For Fedora packages, utf-8 is mandatory but for your own purposes... if you don't care about the encoding, it's trivially worked around by adding the following to the spec:

%global _invalid_encoding_terminates_build 0

(after which you can also associate the broken description to the file in question by running 'rpm -q --fileclass <pkg>' if you want to try fixing instead)

So, not a bug, the check is doing exactly what it's meant to do.

Comment 2 Ian Collier 2020-09-10 09:38:48 UTC
"file" and "libmagic" are basically the same thing, and it's trivial to 
demonstrate that locale does make a difference because the exact same package
builds fine with LANG=en_GB.UTF-8 when it errors out with LANG=en_GB.iso8859-1
(the font files came from a third party and are not changed during the build).

So as I said, there is a trivial workaround; but the message is confusing
because the files in the package are not broken.

Comment 3 Panu Matilainen 2020-09-10 10:11:37 UTC
Right, translation != encoding. I don't see what we could do to help that though, except 
a) better document the issue + workaround (short term)
b) get rid of the libmagic classification strings in the first place (longer term)

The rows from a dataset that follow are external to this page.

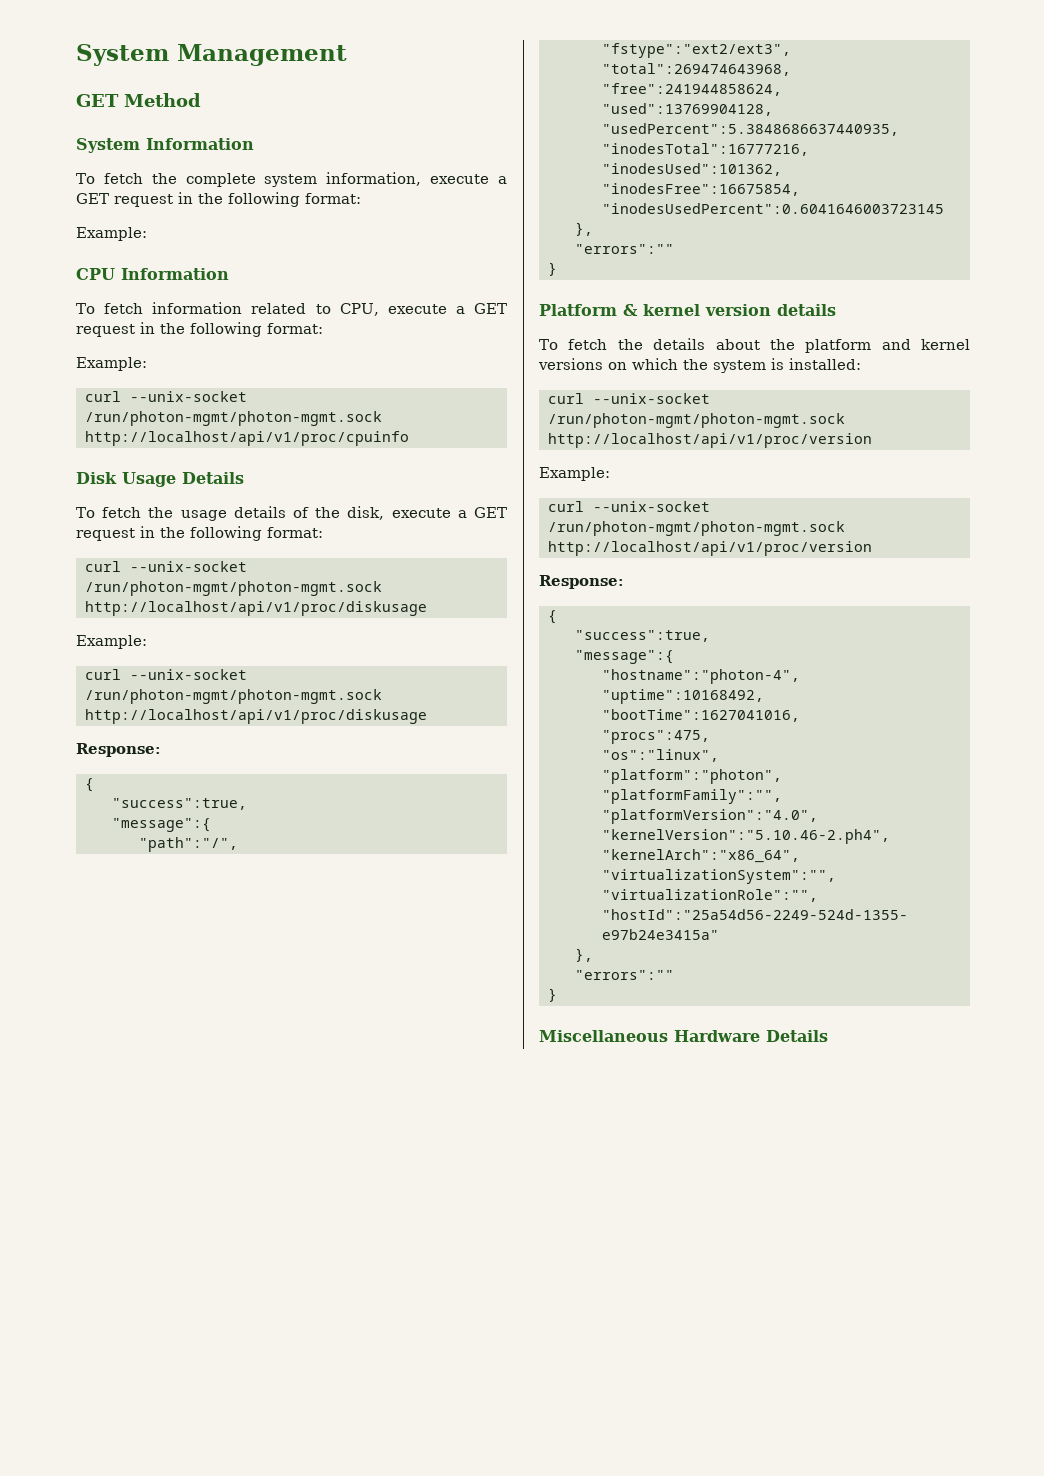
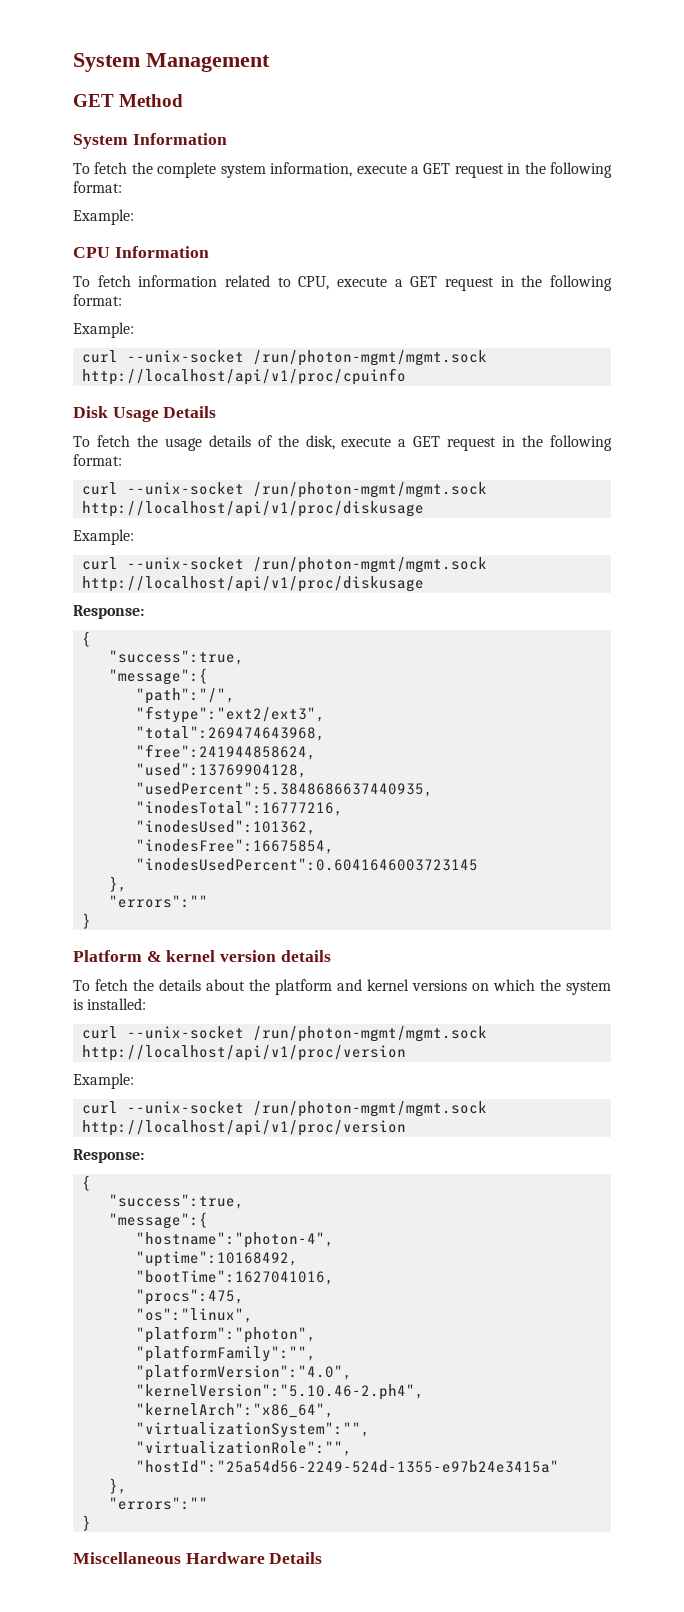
- curl --unix-socket /run/photon-mgmt/photon-mgmt.sock http://localhost/api/v1/proc/cpuinfo
+ curl --unix-socket /run/photon-mgmt/mgmt.sock http://localhost/api/v1/proc/cpuinfo
  To fetch the usage details of the disk, execute a GET request in the following format:
- curl --unix-socket /run/photon-mgmt/photon-mgmt.sock http://localhost/api/v1/proc/diskusage
+ curl --unix-socket /run/photon-mgmt/mgmt.sock http://localhost/api/v1/proc/diskusage
  Example:
- curl --unix-socket /run/photon-mgmt/photon-mgmt.sock http://localhost/api/v1/proc/diskusage
+ curl --unix-socket /run/photon-mgmt/mgmt.sock http://localhost/api/v1/proc/diskusage
  To fetch the details about the platform and kernel versions on which the system is installed:
- curl --unix-socket /run/photon-mgmt/photon-mgmt.sock http://localhost/api/v1/proc/version
+ curl --unix-socket /run/photon-mgmt/mgmt.sock http://localhost/api/v1/proc/version
  Example:
- curl --unix-socket /run/photon-mgmt/photon-mgmt.sock http://localhost/api/v1/proc/version
+ curl --unix-socket /run/photon-mgmt/mgmt.sock http://localhost/api/v1/proc/version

Rpm itself couldn't care less about the encoding but the world at large expects utf-8 these days, which is why the check is there to begin with.

P.S. file and libmagic are of course quite literally "the same thing", but technically "calling file" is quite different involving forks and shells etc compared to using libmagic API as you surely know. A number of rpm scripts do "call file" instead, so the distinction matters.